Re: Distributed Objects with Garbage Collection (on PPC)
Re: Distributed Objects with Garbage Collection (on PPC)
- Subject: Re: Distributed Objects with Garbage Collection (on PPC)
- From: John Pannell <email@hidden>
- Date: Sat, 13 Dec 2008 13:46:15 -0700
Hi Bridger-
I had precisely the same issue some months ago, and wrote to this
list. I did get a response off-list from an Apple engineer that
mentioned that this was a known problem and there was no workaround at
present. Not sure if things have changed since then (although perhaps
they have, as I was seeing the same problem on the Intel side as the
PPC). I ended up returning to managing my own memory, as I needed the
DO in the implementation I was working on.

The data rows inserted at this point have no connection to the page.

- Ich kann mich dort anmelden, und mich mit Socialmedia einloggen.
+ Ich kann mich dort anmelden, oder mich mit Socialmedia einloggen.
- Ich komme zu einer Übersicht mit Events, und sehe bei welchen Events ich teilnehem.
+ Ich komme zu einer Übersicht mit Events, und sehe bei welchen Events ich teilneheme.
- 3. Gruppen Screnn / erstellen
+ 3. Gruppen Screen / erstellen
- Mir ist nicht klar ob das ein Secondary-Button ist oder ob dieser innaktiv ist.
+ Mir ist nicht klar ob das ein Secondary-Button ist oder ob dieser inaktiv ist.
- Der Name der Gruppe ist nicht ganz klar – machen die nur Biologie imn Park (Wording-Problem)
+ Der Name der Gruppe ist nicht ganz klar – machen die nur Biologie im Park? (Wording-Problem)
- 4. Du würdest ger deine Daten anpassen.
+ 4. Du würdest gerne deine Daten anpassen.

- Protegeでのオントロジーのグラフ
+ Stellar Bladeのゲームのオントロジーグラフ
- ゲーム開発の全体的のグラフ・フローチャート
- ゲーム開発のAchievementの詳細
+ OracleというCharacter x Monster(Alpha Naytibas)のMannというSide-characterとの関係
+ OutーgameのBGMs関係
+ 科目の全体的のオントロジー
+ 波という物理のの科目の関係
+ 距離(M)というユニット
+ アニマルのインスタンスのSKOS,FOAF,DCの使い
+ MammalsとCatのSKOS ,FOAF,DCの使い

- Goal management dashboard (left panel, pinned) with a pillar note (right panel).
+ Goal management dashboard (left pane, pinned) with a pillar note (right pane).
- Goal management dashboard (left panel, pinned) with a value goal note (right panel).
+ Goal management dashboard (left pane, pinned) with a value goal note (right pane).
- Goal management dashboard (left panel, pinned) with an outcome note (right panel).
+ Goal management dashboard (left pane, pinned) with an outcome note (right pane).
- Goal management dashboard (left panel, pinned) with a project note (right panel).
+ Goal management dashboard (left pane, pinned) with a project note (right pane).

Anyone have more recent info?
John
Positive Spin Media
http://www.positivespinmedia.com
On Dec 13, 2008, at 12:26 PM, Bridger Maxwell wrote:
Hey,
I am working on a networking system that uses distributed objects.
This is a
large collaboration between students, and I thought garbage
collection would
be perfect for new Cocoa programmers, so we wouldn't have to deal with
memory management quite yet. The network will be a mix of Intel and
PPC, so
there is another complication too.
Everything seems to work on Intel, it is on PPC that we have the
problems.
When we first make the connection to the server, we can message the
remote
object just fine. It is when we try to message the distant object at
later
times that we get errors. This sounds enough like a memory management
problem. Sure enough, when turn off garbage collection, and add in the
proper retain calls, it seems to function fine. Does distributed
objects
work with garbage collection (on PPC)? Here are some of the errors I
am
getting.
Console output:
2008-12-13 11:42:02.204 StationTerminal[715:10b] *** -
[NSAutoreleasePool
objectForKey:]: unrecognized selector sent to instance 0x10610c0
2008-12-13 11:42:02.222 StationTerminal[715:10b] Exception name:
NSInvalidArgumentException Reason: *** -[NSAutoreleasePool
objectForKey:]:
unrecognized selector sent to instance 0x10610c0
2008-12-13 11:42:02.225 StationTerminal[715:10b] *** -[NSLock lock]:
deadlock (<NSLock: 0x1061040> '(null)')
2008-12-13 11:42:02.227 StationTerminal[715:10b] *** Break on
_NSLockError()
to debug.
Note here, that NSAutoreleasePool is getting objectForKey:, as if it
were a
dictionary. It is not always NSAutoreleasePool getting the message,
we have
also got NSCFDataType and some internal color-related class
receiving this
message, among others. Sound enough like a memory mangement issue?